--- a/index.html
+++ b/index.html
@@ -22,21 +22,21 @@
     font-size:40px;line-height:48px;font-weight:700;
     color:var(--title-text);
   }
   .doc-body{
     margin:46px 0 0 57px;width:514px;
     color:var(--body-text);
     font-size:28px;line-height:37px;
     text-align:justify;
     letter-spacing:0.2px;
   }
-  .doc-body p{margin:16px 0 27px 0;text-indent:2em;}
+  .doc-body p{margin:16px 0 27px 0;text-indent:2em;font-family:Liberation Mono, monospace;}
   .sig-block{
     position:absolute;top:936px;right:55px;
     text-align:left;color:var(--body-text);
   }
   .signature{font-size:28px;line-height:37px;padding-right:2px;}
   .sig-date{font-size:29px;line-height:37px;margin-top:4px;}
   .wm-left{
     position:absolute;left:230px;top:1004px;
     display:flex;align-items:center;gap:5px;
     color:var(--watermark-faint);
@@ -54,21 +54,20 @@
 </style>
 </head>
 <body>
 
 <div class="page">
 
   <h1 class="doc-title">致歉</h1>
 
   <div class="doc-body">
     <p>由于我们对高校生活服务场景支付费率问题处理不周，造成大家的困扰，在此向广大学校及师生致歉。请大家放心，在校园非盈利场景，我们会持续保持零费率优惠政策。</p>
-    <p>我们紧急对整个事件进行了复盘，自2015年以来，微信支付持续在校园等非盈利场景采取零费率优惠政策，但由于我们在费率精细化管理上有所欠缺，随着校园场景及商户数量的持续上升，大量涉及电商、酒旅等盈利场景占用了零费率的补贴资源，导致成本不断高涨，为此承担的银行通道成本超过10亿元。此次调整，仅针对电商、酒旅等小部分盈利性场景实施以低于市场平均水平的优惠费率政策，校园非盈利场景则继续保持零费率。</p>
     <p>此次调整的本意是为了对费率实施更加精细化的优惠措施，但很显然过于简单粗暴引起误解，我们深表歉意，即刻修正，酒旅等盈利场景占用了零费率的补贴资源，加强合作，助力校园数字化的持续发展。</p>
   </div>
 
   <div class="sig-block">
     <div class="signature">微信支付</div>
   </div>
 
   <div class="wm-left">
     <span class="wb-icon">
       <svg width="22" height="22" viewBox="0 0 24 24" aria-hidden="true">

--

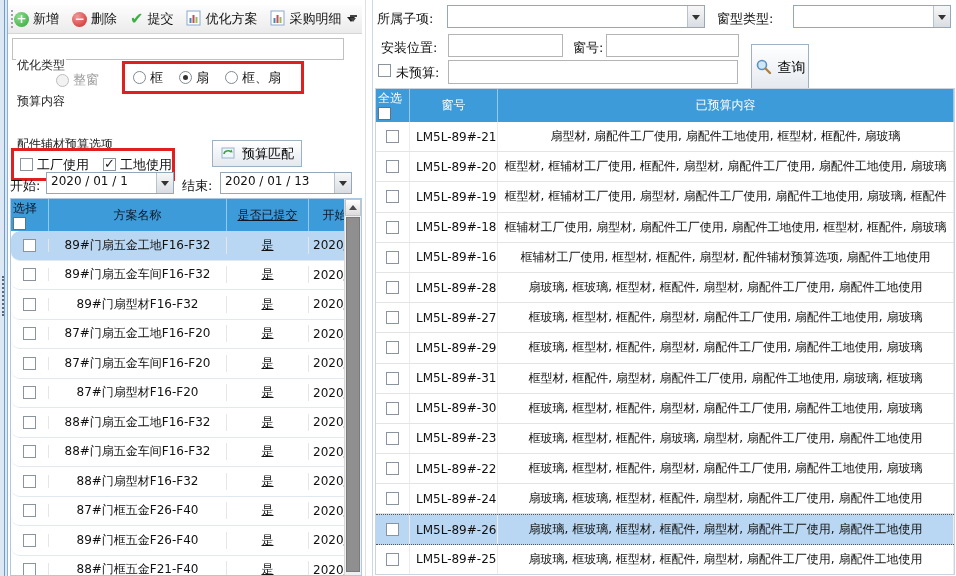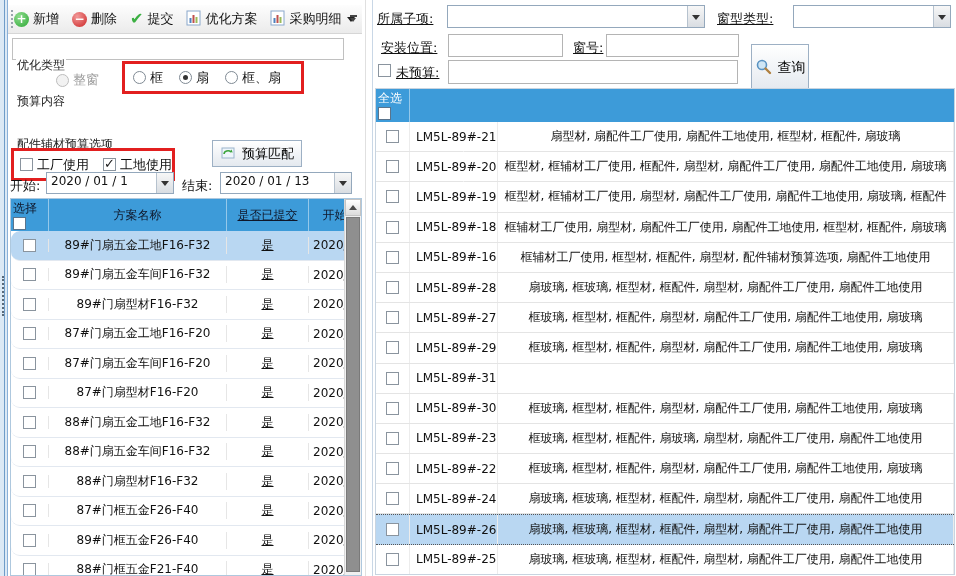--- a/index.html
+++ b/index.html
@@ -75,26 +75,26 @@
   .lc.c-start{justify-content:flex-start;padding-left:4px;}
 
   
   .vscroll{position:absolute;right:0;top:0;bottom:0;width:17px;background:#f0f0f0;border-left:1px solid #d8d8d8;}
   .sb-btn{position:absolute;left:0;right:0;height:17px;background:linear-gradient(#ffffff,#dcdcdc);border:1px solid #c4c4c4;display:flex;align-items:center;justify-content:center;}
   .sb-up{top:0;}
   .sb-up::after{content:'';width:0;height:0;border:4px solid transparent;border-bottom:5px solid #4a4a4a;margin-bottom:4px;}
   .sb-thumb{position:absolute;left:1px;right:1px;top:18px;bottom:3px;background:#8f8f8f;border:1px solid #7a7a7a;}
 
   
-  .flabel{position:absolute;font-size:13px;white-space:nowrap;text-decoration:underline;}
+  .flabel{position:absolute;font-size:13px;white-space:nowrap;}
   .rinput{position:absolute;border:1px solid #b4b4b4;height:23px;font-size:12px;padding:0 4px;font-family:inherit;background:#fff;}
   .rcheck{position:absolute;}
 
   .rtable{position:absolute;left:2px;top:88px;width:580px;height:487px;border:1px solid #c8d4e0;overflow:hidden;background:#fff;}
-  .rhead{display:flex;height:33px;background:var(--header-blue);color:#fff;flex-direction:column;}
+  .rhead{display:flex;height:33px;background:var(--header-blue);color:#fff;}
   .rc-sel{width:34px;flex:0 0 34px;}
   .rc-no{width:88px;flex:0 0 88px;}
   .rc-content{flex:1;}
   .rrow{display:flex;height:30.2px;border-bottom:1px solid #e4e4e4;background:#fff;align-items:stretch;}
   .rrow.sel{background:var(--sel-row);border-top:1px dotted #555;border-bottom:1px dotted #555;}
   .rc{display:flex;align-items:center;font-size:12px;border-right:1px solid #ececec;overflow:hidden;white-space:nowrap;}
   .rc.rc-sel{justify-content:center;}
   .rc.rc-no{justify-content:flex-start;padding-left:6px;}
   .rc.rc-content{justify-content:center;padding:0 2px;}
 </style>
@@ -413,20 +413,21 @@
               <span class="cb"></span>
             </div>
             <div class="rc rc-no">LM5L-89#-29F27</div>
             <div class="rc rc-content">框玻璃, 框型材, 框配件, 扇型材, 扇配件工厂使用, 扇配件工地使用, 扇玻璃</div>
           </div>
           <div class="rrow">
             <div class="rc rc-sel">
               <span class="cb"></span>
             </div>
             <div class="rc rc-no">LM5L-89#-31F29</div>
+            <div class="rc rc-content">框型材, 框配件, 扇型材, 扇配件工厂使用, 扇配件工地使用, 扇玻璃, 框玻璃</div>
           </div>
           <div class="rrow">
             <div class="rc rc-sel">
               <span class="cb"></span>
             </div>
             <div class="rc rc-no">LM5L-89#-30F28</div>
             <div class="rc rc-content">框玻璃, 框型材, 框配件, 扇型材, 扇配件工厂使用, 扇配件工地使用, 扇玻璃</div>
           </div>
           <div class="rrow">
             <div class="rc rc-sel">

■ Work instruction
All lines above that hold the string "start" should be copied.

■ The completed task
   .lc.c-start{justify-content:flex-start;padding-left:4px;}
   .rc.rc-no{justify-content:flex-start;padding-left:6px;}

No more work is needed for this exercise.